В четыре руки они вытолкали нищенку из избы, согнали с крылечка и выбросили за калитку.

– Хоть рыло свиное отдайте, я его погрызу! – крикнула та, оказавшись на улице и оборачиваясь к дому.

Метель взлохматила ее волосы, потянула за подол ветхого платьица. Ветер подхватил снег, развернул его непроглядной пеленой, укутал женщину, скрыл от глаз.

– Вот еще, – отозвалась Прасковья, собственноручно задвигая засов на калитке, – рыло ей понадобилось, самим пригодится.

– Пригодится, – донесся до нее звенящий голос. – Не пожалей потом!

– Негодная, еще угрожать мне будешь! – разозлилась Прасковья.

Нищенка не отвечала, слышался только вой метели. Во дворе, словно опомнившись, залаяли собаки.

Мартын и Прасковья вернулись в избу. Было тепло, но Прасковья озябла и накинула на плечи шаль.

– Принесла ее нелегкая, – ворчала она. – Водой святой умыться бы надо, уж больно глаза черны у этой гольтепы[2].

Она взяла бутыль, стоявшую у коника[3], плеснула воды на ладонь, обтерла лицо и помочила глаза.
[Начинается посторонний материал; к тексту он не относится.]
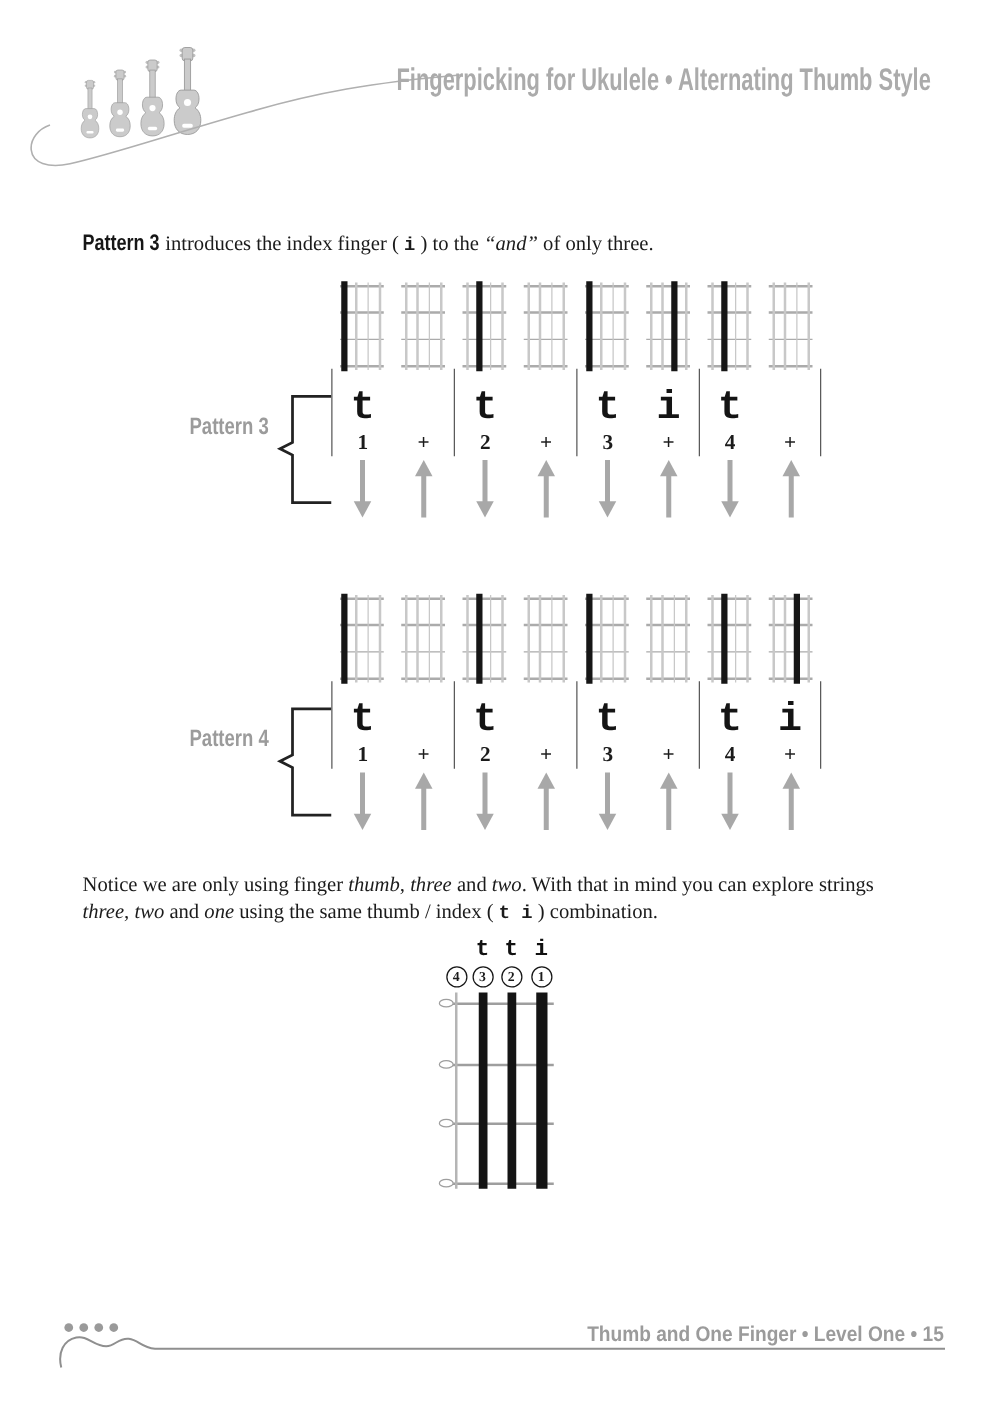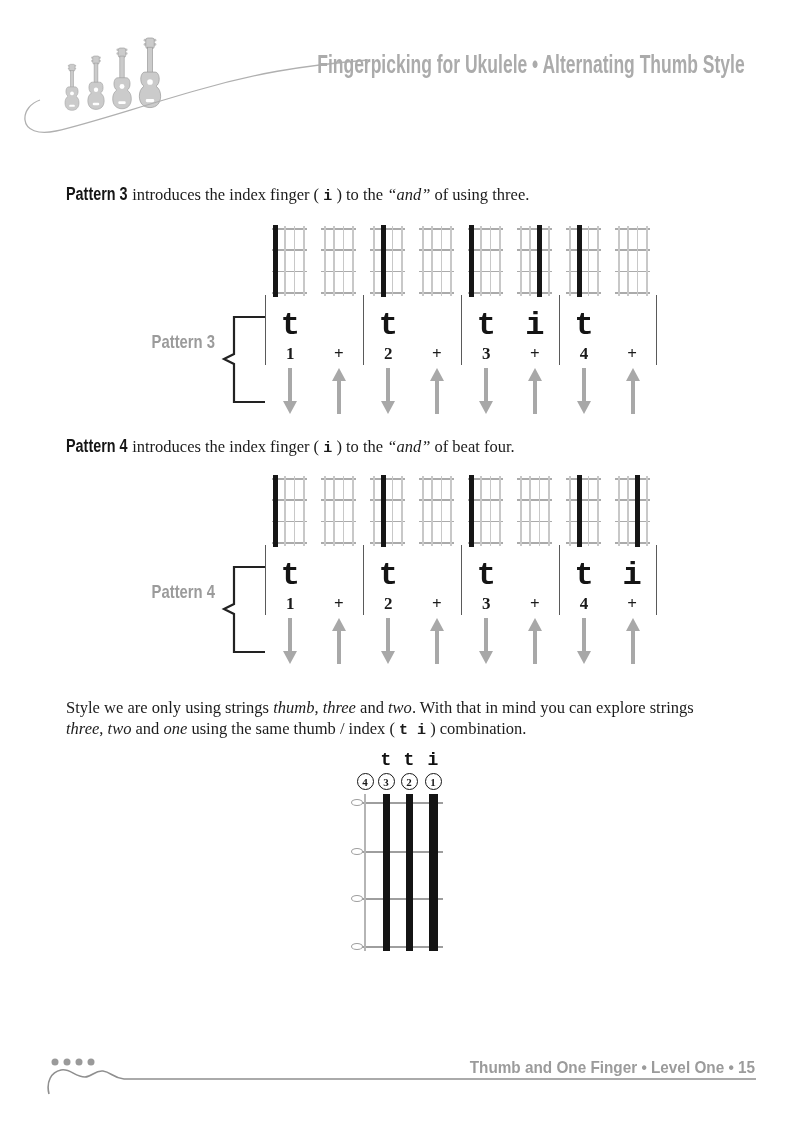--- a/index.html
+++ b/index.html
@@ -104,21 +104,21 @@
     <use href="#uke" transform="translate(33.1,20) scale(0.545)"></use>
     <use href="#uke" transform="translate(57.6,12) scale(0.62)"></use>
     <use href="#uke" transform="translate(83.8,2) scale(0.71)"></use>
   </svg>
   <svg class="hdr-swoosh" width="360" height="95" viewBox="0 0 360 95">
     <path d="M 350 10 C 280 16 235 24 180 40 C 120 57 70 74 38 81 C 20 85 8 80 7 70 C 6 61 13 53 22 50" fill="none" stroke="#b0b0b0" stroke-width="1.3"></path>
   </svg>
   <div class="hdr-title">Fingerpicking for Ukulele • Alternating Thumb Style</div>
 
   <p class="para" style="top:184px">
-    <span class="intro-lead">Pattern 3</span><span> introduces the index finger ( </span><span class="mono">i</span><span> ) to the </span><span class="ital">“and”</span><span> of using three.</span>
+    <span class="intro-lead">Pattern 3</span><span> introduces the index finger ( </span><span class="mono">i</span><span> ) to the </span><span class="ital">“and”</span><span> of only three.</span>
   </p>
 
   <div class="pat-label" style="top:331px">Pattern 3</div>
   <svg class="bracket" style="top:314px" width="46" height="92" viewBox="0 0 46 92">
     <path d="M44 3 H13 V40 L3 45 L13 50 V88 H44" fill="none" stroke="#222" stroke-width="2.2"></path>
   </svg>
   <div class="pattern-diagram" style="top:226px">
     <div class="grids-row">
         <div class="grid-cell">
           <div class="chord-grid">
@@ -304,23 +304,20 @@
         </div>
         <div class="arrow-cell">
           <div class="arr up">
             <i class="shaft"></i>
             <i class="head"></i>
           </div>
         </div>
       </div>
   </div>
 
-  <p class="para" style="top:436px">
-    <span class="intro-lead">Pattern 4</span><span> introduces the index finger ( </span><span class="mono">i</span><span> ) to the </span><span class="ital">“and”</span><span> of beat four.</span>
-  </p>
 
   <div class="pat-label" style="top:581px">Pattern 4</div>
   <svg class="bracket" style="top:564px" width="46" height="92" viewBox="0 0 46 92">
     <path d="M44 3 H13 V40 L3 45 L13 50 V88 H44" fill="none" stroke="#222" stroke-width="2.2"></path>
   </svg>
   <div class="pattern-diagram" style="top:476px">
     <div class="grids-row">
         <div class="grid-cell">
           <div class="chord-grid">
             <div class="fret-line" style="top:0px"></div>
@@ -506,21 +503,21 @@
         <div class="arrow-cell">
           <div class="arr up">
             <i class="shaft"></i>
             <i class="head"></i>
           </div>
         </div>
       </div>
   </div>
 
   <p class="para" style="top:697px">
-    <span>Style we are only using strings </span><span class="ital">thumb</span><span>, </span><span class="ital">three</span><span> and </span><span class="ital">two</span><span>. With that in mind you can explore strings</span><br>
+    <span>Notice we are only using finger </span><span class="ital">thumb</span><span>, </span><span class="ital">three</span><span> and </span><span class="ital">two</span><span>. With that in mind you can explore strings</span><br>
     <span class="ital">three</span><span>, </span><span class="ital">two</span><span> and </span><span class="ital">one</span><span> using the same thumb / index ( </span><span class="mono">t i</span><span> ) combination.</span>
   </p>
 
   <div class="explore">
       <div class="xp-label" style="left:35px">t</div>
       <div class="xp-label" style="left:58px">t</div>
       <div class="xp-label" style="left:82px">i</div>
       <div class="xp-circle" style="left:13.5px">
         <span>4</span>
       </div>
– А ты стал как пень, – повернулась она к мужу, – руки, что ль, у тебя отсохли? Надо было сразу ее вытолкать. А то развели разговоры.

Мартын молчал. Он сидел у стола, подперев голову рукой.
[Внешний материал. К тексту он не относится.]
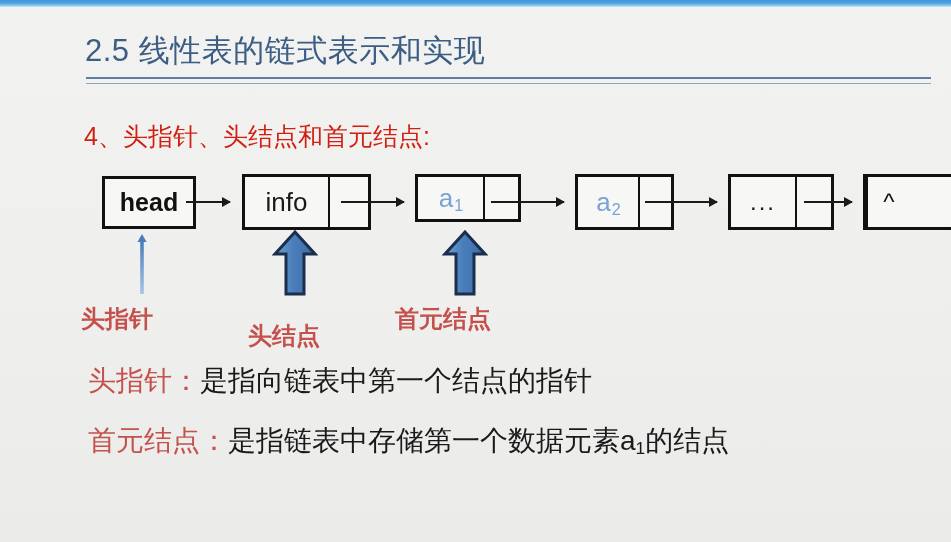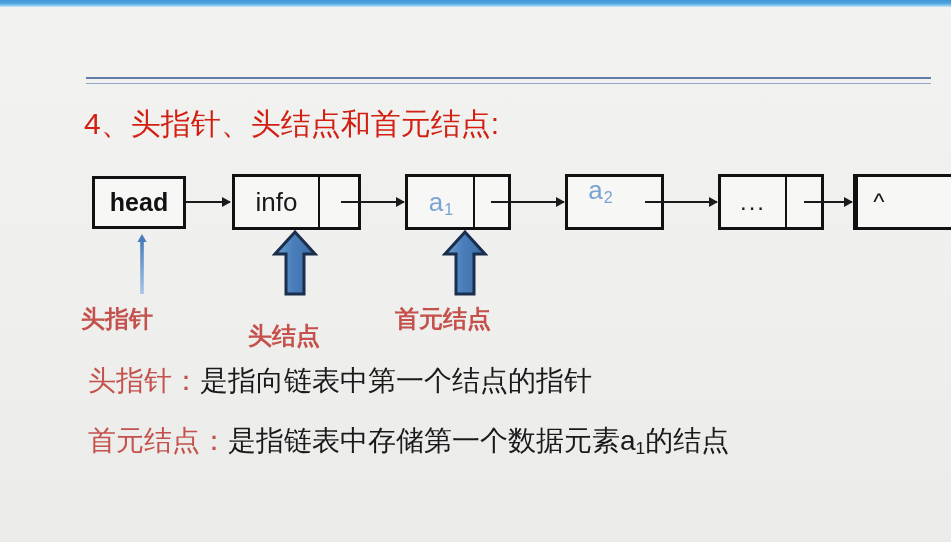--- a/index.html
+++ b/index.html
@@ -49,36 +49,37 @@
     width: 845px;
     height: 4px;
     border-top: 2px solid #5e7ea8;
     border-bottom: 1px solid #8fa6c4;
   }
 
   
   .heading {
     position: absolute;
     left: 84px;
-    top: 104px;
-    font-size: 30px;
+    top: 120px;
+    font-size: 25px;
     color: #d21f11;
     white-space: nowrap;
   }
 
   
   .diagram { position: absolute; left: 0; top: 0; width: 951px; height: 542px; }
 
   .node {
     position: absolute;
     box-sizing: border-box;
     background: #f7f7f6;
     border: 3px solid #111111;
     display: flex;
     align-items: stretch;
+    margin-left: 10px;
   }
   .node .cell-data {
     display: flex;
     align-items: center;
     justify-content: center;
     box-sizing: border-box;
   }
   .node .cell-ptr {
     box-sizing: border-box;
     border-left: 2px solid #111111;
@@ -94,25 +95,25 @@
     width: 100%;
     font-size: 25px;
     font-weight: bold;
     color: #111;
   }
 
   .node-info { left: 232px; top: 174px; width: 129px; height: 56px; }
   .node-info .cell-data { width: 87px; font-size: 26px; color: #1a1a1a; }
   .node-info .cell-ptr  { width: 42px; }
 
-  .node-a1 { left: 405px; top: 174px; width: 106px; height: 56px; }
+  .node-a1 { left: 405px; top: 174px; width: 106px; height: 48px; }
   .node-a1 .cell-data { width: 69px; }
   .node-a1 .cell-ptr  { width: 37px; }
 
-  .node-a2 { left: 565px; top: 174px; width: 99px; height: 56px; flex-direction: column; }
+  .node-a2 { left: 565px; top: 174px; width: 99px; height: 56px; }
   .node-a2 .cell-data { width: 64px; }
   .node-a2 .cell-ptr  { width: 35px; }
 
   .node-dots { left: 718px; top: 174px; width: 106px; height: 56px; }
   .node-dots .cell-data { width: 68px; font-size: 24px; color: #1a1a1a; letter-spacing: 2px; }
   .node-dots .cell-ptr  { width: 38px; }
 
   .node-an { left: 853px; top: 174px; width: 106px; height: 56px; }
   .node-an .cell-data { width: 62px; }
   .node-an .cell-ptr  { width: 44px; font-size: 24px; color: #111; }
@@ -187,20 +188,21 @@
   .def-2 { top: 422px; }
   .def-3 { top: 482px; }
 </style>
 </head>
 <body>
 
 <div id="slide">
 
   <div class="top-bar"></div>
 
+  <div class="slide-title">2.5 线性表的链式表示和实现</div>
   <div class="title-rule"></div>
 
   <div class="heading">4、头指针、头结点和首元结点:</div>
 
   <div class="diagram">
 
     <div class="node head-box">
       <div class="cell-data">head</div>
     </div>
     <div class="conn conn-head"></div>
– Иль мы не русские, – наконец произнес он. – Наступает великий праздник, Рождество. Его добром встречать надо, а мы куска пожалели. Сначала Степановну обидели, теперь человека с дитем в метель выгнали. Куда она пойдет? Дорогу замело, ветер с ног сбивает. На нашей совести грех будет, Прасковья, если с ней что случится.
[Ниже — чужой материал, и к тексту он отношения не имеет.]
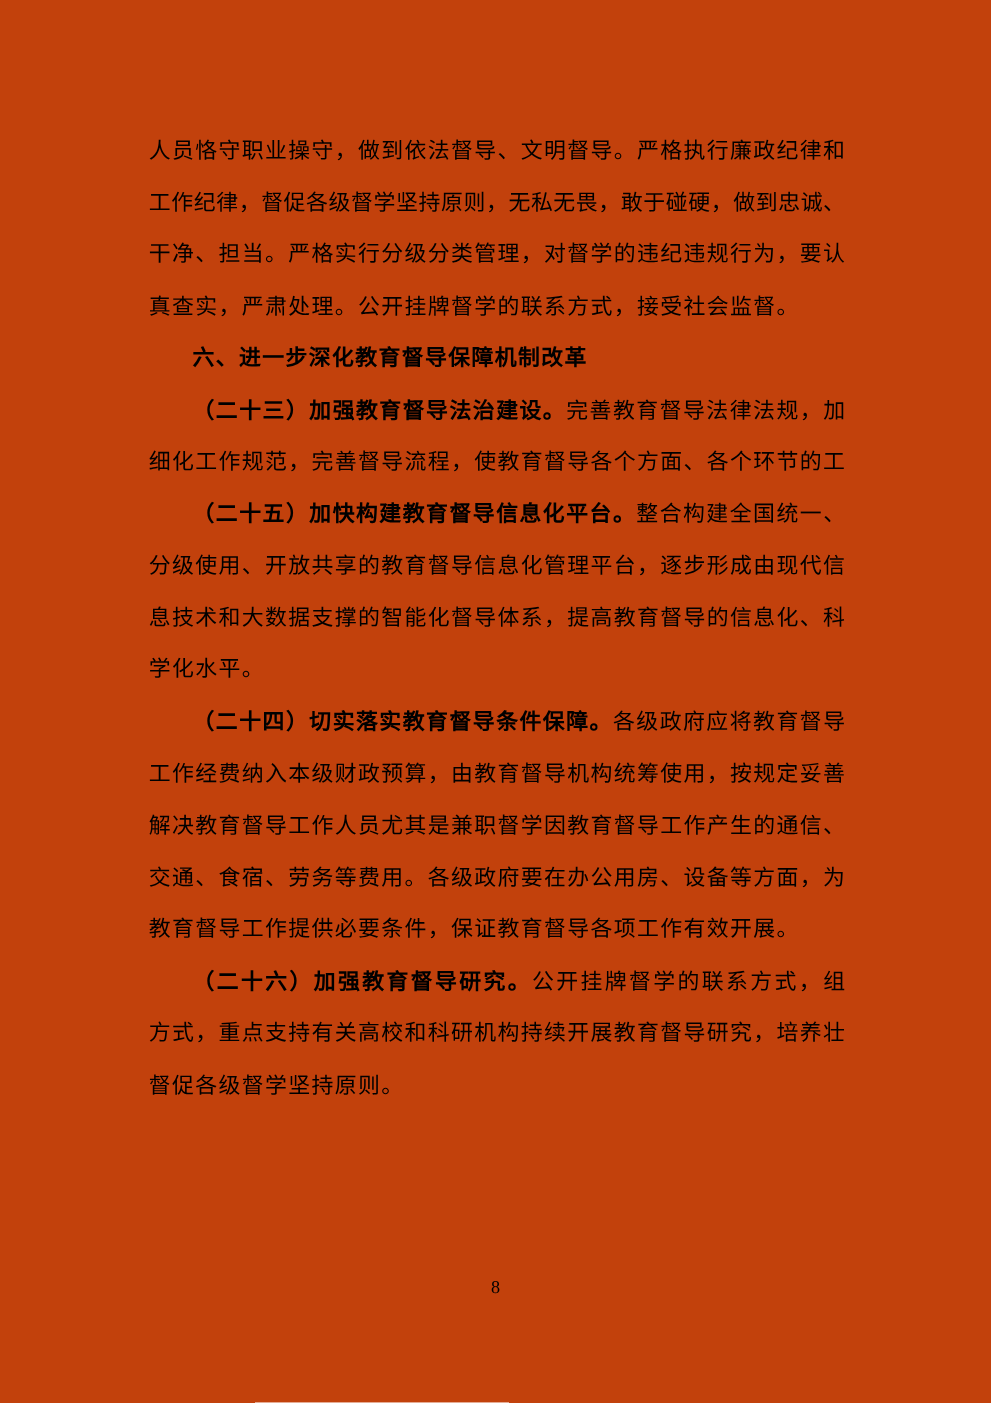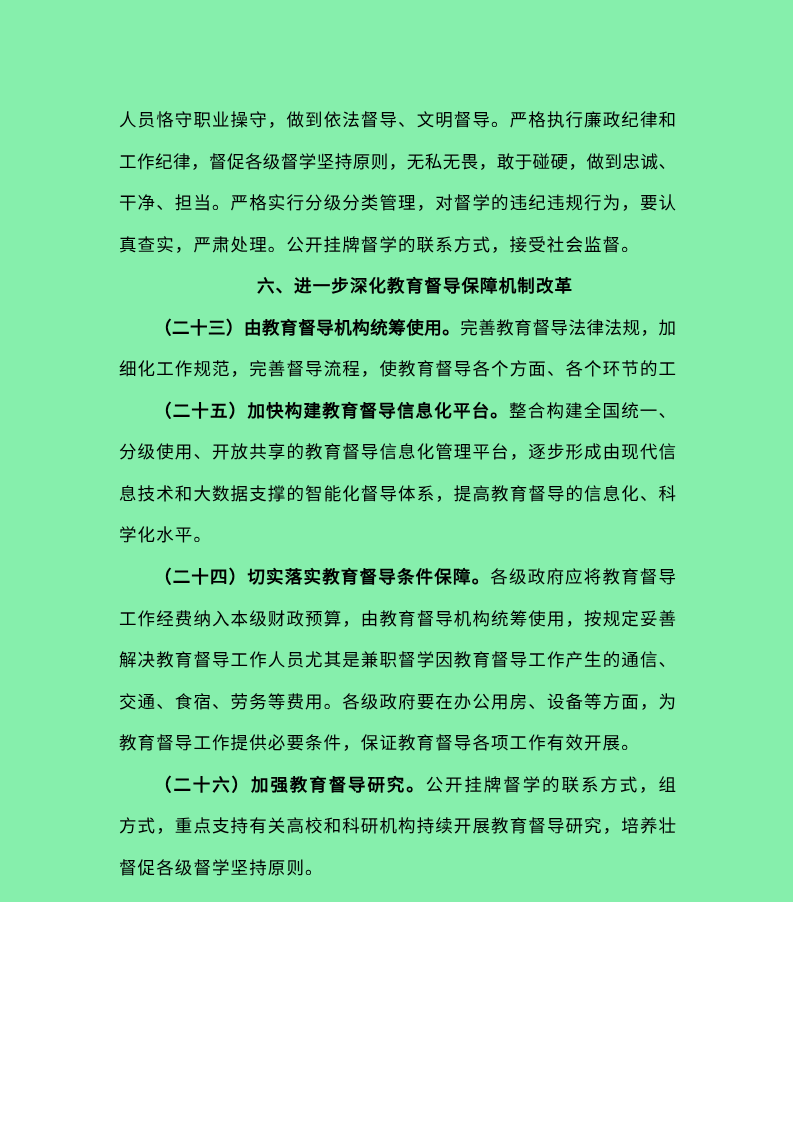--- a/index.html
+++ b/index.html
@@ -3,22 +3,22 @@
 <meta charset="utf-8">
 <style>
   html, body {
     margin: 0;
     padding: 0;
     background: #ffffff;
   }
   .page {
     position: relative;
     width: 793px;
-    height: 902px;
-    background: #86efac;
+    height: 1122px;
+    background: #c2410c;
     color: #000000;
     font-family: "Liberation Serif", "DejaVu Serif", serif;
     overflow: hidden;
   }
   .content {
     position: absolute;
     left: 119px;
     top: 100px;
     width: 557px;
     font-size: 17.5px;
@@ -34,21 +34,21 @@
     text-align: justify;
     text-align-last: justify;
   }
   
   .nat {
     text-align: left;
     letter-spacing: 1.1px;
   }
   .indent { text-indent: 2em; }
   .bold { font-weight: bold; }
-  .heading { font-weight: bold; text-align: center; }
+  .heading { font-weight: bold; }
   .footer {
     position: absolute;
     top: 1019px;
     left: 0;
     width: 793px;
     height: 22px;
     line-height: 22px;
     text-align: center;
     font-size: 14.5px;
     color: #000000;
@@ -63,21 +63,21 @@
     <div class="para">
       <div class="line just">人员恪守职业操守，做到依法督导、文明督导。严格执行廉政纪律和</div>
       <div class="line just">工作纪律，督促各级督学坚持原则，无私无畏，敢于碰硬，做到忠诚、</div>
       <div class="line just">干净、担当。严格实行分级分类管理，对督学的违纪违规行为，要认</div>
       <div class="line nat">真查实，严肃处理。公开挂牌督学的联系方式，接受社会监督。</div>
     </div>
 
     <div class="line nat indent heading">六、进一步深化教育督导保障机制改革</div>
 
     <div class="para">
-      <div class="line just indent"><span class="bold">（二十三）由教育督导机构统筹使用。</span><span>完善教育督导法律法规，加</span></div>
+      <div class="line just indent"><span class="bold">（二十三）加强教育督导法治建设。</span><span>完善教育督导法律法规，加</span></div>
       <div class="line just">细化工作规范，完善督导流程，使教育督导各个方面、各个环节的工</div>
     </div>
 
     <div class="para">
       <div class="line just indent"><span class="bold">（二十五）加快构建教育督导信息化平台。</span><span>整合构建全国统一、</span></div>
       <div class="line just">分级使用、开放共享的教育督导信息化管理平台，逐步形成由现代信</div>
       <div class="line just">息技术和大数据支撑的智能化督导体系，提高教育督导的信息化、科</div>
       <div class="line nat">学化水平。</div>
     </div>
– Ну давай, догоняй. Отдай ей все. И холодца в карман навали, и колбас на руку навесь. Пусть наедается. А мы с голоду помирать будем.

Но Мартын, не слушая жену, качал головой и повторял:

– Не по-людски это. И колядовать к нам не ходят. Вроде не самые бедные, а соседи сроду на огонек не заглянут.

Прасковья подошла к мужу, обняла:

– Добрый ты у меня, Мартынушко, всяк тебя облапошить старается. Ну кому ты поверил? Думаешь, и вправду баба эта голодная? Да у нее полный мешок сухарей спрятан. Она нарочно глаза углем намазала и тряпье надела. И разве можно в такую пропасть с младенчиком выходить? Взяла у кого-нибудь, чтоб людей разжалобить, чтоб ей куски послаще подавали. У нее дом краше нашего, сундуки, набитые добром, в ряд стоят.

– Может, ты и права, – ответил Мартын, – а все ж не по-людски.

– Ох, спать пора, заговорились мы что-то, – спохватилась Прасковья, – дочки вон уже храпака дают. Пойдем и мы, любезный, на перинку.

* * *

Утром метель улеглась. Снег сверкал и искрился. В синем небе застыло холодное солнце. Далеко был слышен в морозном воздухе звон церковных колоколов. Мартын с семейством отправился в церковь в соседнее село. Тропинки замело, все то и дело проваливались по колено. Только Прасковья, по причине своего положения, кряхтела и жаловалась, а дочки, нарядные, краснощекие, в шалях с кистями, в белых новых валенках, с радостным визгом падали в пушистый снег, отряхивались и снова падали.

На обратном пути, уже подходя к дому, Мартын увидел мужиков, стоявших у его тесовых ворот. Те, заметив хозяев, молча расступились. Вчерашняя метель намела высокие сугробы, и из одного торчала худая нога в чуне[4].

– Никак кто помер? – испугался Мартын, стаскивая с головы шапку.

– Нищая вечером по деревне ходила, да недалеко от вашего дома ушла, – ответил один из мужиков.

– У нас она не была, – сказала Прасковья.

– А люди видели, что была.

– Это кто такой востроглазый?

– Степановна, соседка твоя.

– Врет старая! Вот как мне за доброту отплатила!

– От Степановны никто лишнего слова не слышал, зазря она ни разу на человека не сказала. Мы, Мартын, могилку выкопаем, человек все же. Останется на улице – собаки порвут. Ты хоть на водку дай.